The oil sector grew 0.8% during the quarter while the non-oil sector expanded 2.8% in the same period. In the non-oil sector, financial (up 9%), water and electricity (up 7.3%) and retail (up 6.8%) led the way. In contrast, despite the Government’s push in housing, construction continued to contract in the second quarter, shrinking by 2.3%. Government construction did grow by 1.9%, but private construction shrank by 8.4%.
As has been the case in recent quarters Government services increased by 3.6% while the manufacturing sector grew by only 1.3% despite the growth in consumption.
Clearly, the private sector is lagging in investment as fiscal expenditures expand and imports grow said Dr. Miguel Octavio, head of research at Venezuelan investment bank BBO.
Imports grew an inordinate 12.4% in the quarter, while fixed investments dropped by 3.6%, showing that fiscal spending is simply not having the internal impact the Government requires.

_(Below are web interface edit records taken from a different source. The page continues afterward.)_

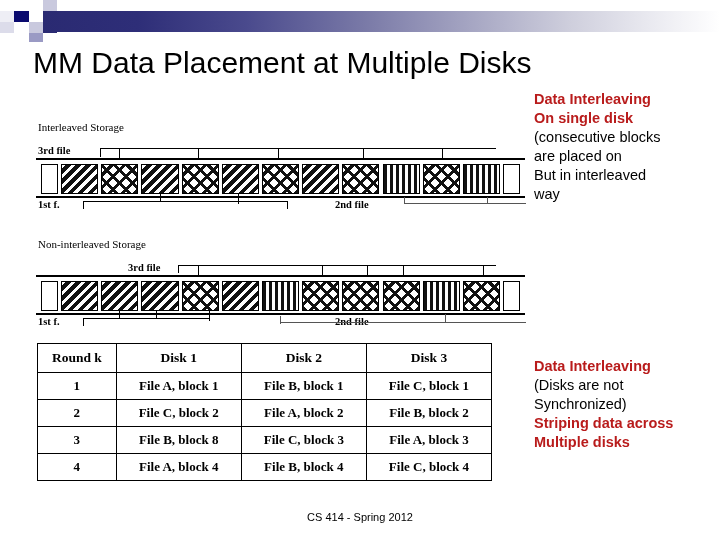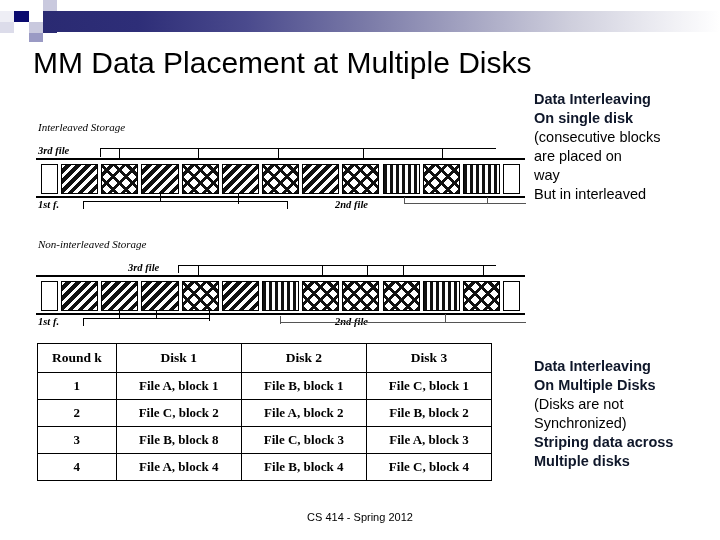--- a/index.html
+++ b/index.html
@@ -141,7 +141,7 @@
     line-height: 19px;
     white-space: nowrap;
   }
-  .annot .red  { color: #0f172a; font-weight: bold; }
+  .annot .red  { color: #b91c1c; font-weight: bold; }
   .annot .blk2 { color: #000000; font-weight: normal; }
 
   

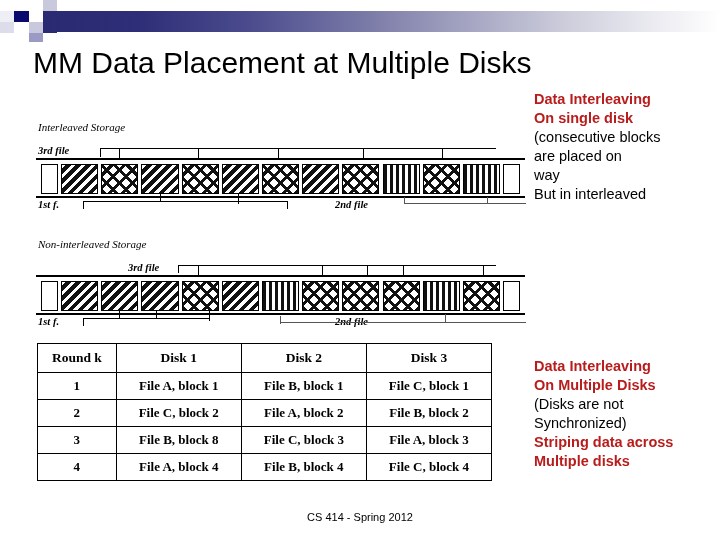--- a/index.html
+++ b/index.html
@@ -49,7 +49,6 @@
     position: absolute;
     font-family: "Liberation Serif", serif;
     color: #000;
-    font-style: italic;
   }
   .diag-caption {
     position: absolute;

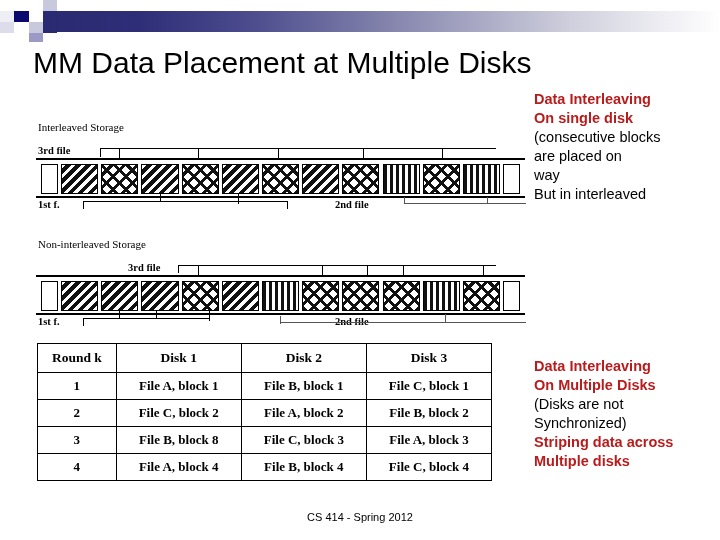--- a/index.html
+++ b/index.html
@@ -307,8 +307,8 @@
     <div class="red">On single disk</div>
     <div class="blk2">(consecutive blocks</div>
     <div class="blk2">are placed on</div>
+    <div class="blk2">But in interleaved</div>
     <div class="blk2">way</div>
-    <div class="blk2">But in interleaved</div>
   </div>
 
 <div class="annot" id="annot-bottom" style="left:534px; top:357px;">

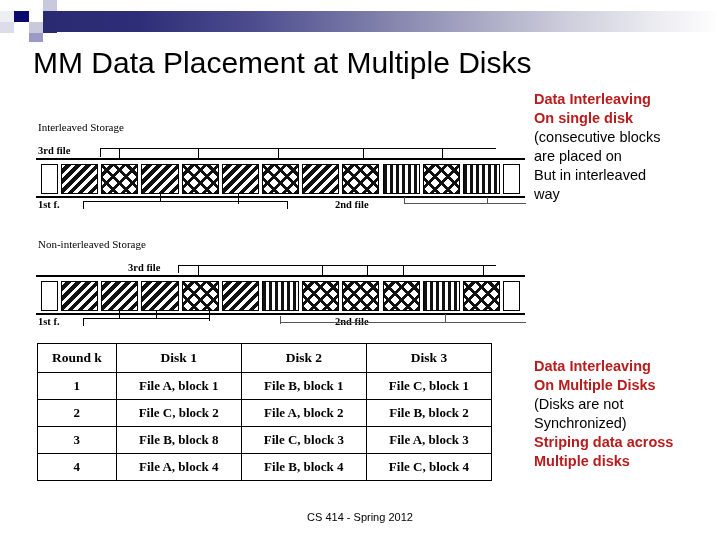--- a/index.html
+++ b/index.html
@@ -313,7 +313,6 @@
 
 <div class="annot" id="annot-bottom" style="left:534px; top:357px;">
     <div class="red">Data Interleaving</div>
-    <div class="red">On Multiple Disks</div>
     <div class="blk2">(Disks are not</div>
     <div class="blk2">Synchronized)</div>
     <div class="red">Striping data across</div>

However, Armando Leon, a board member of the Central Bank, predicts the Venezuelan economy will continue growing in the second half of this year at the same pace as experienced in the first half.
Venezuela’s economy contracted 1.4% last year following a decrease of 3.3% in 2009.
In the stock market assets rose 0.33% in the last week of August marking a return to low trading volumes, with barely 75,000 shares traded. Of the five stocks that changed price, four were up and one was down.
However the Venezuela Stock Market Index closed at 99,920.90 and is now up 52.93% for the year to the end of August.